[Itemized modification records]
- Opening Delimiter -

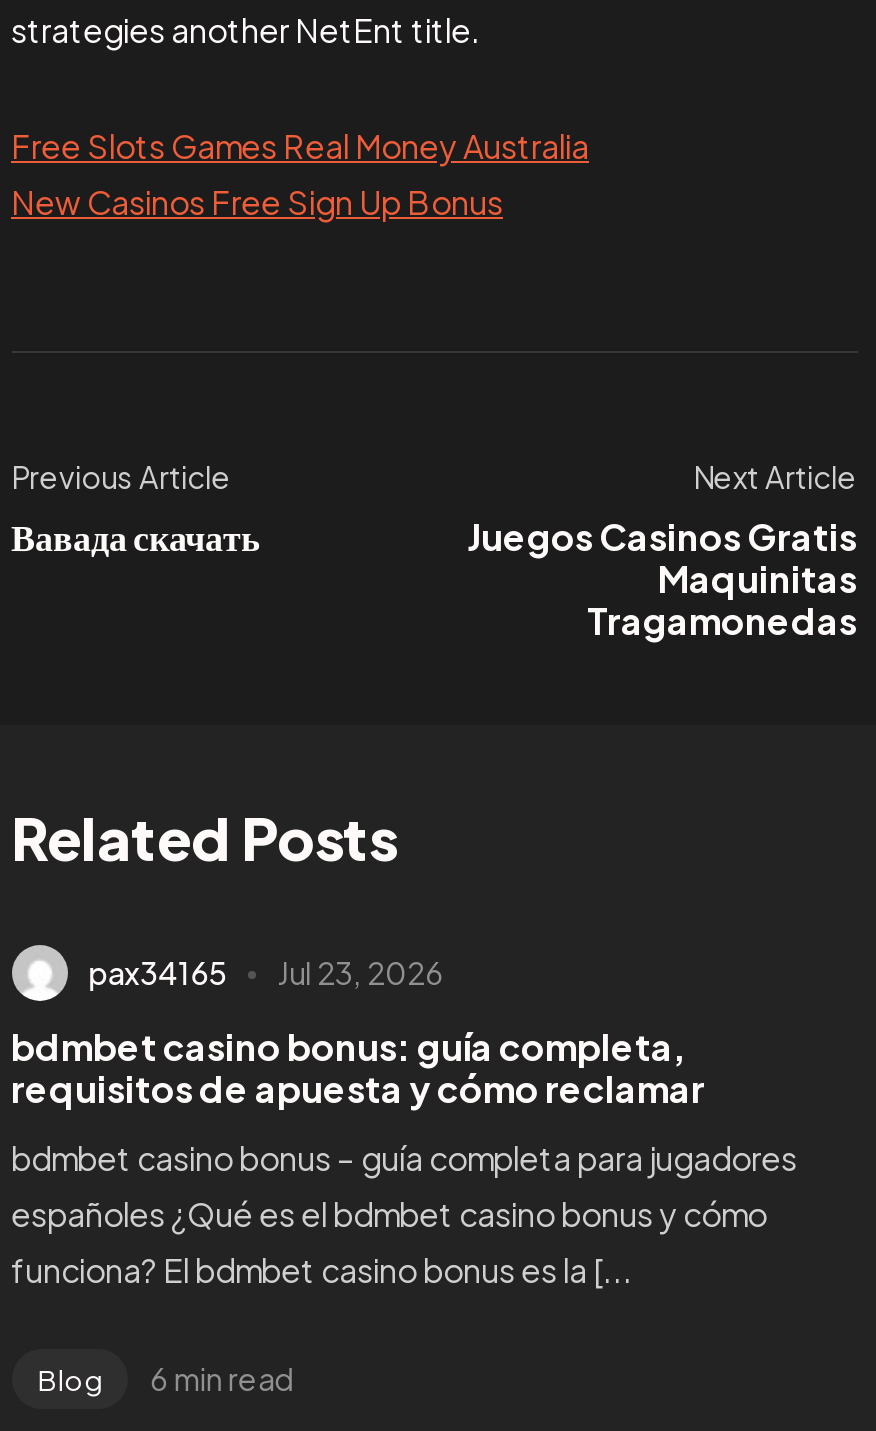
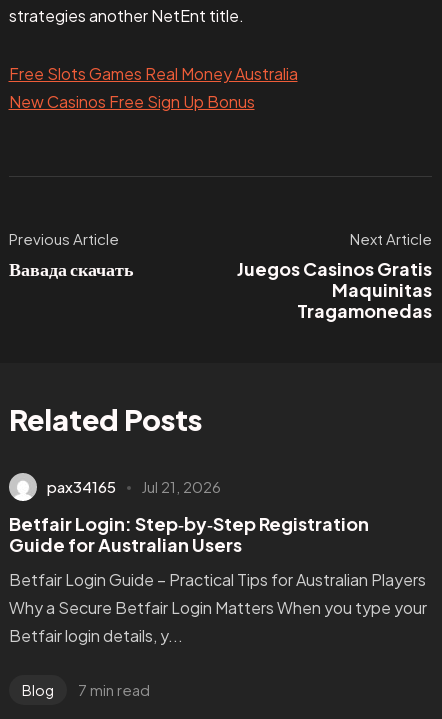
- pax34165 Jul 23, 2026
+ pax34165 Jul 21, 2026

- bdmbet casino bonus: guía completa,
- requisitos de apuesta y cómo reclamar
+ Betfair Login: Step‑by‑Step Registration
+ Guide for Australian Users

- bdmbet casino bonus – guía completa para jugadores
- españoles ¿Qué es el bdmbet casino bonus y cómo
- funciona? El bdmbet casino bonus es la [...
+ Betfair Login Guide – Practical Tips for Australian Players
+ Why a Secure Betfair Login Matters When you type your
+ Betfair login details, y...

- Blog 6 min read
+ Blog 7 min read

- Closing Delimiter -

• [PROBLEM REQUIREMENTS]:
Examine the entries and report how many of their lines contain the string "cómo", giving no more than the number.

• [ANSWER BOX]:
2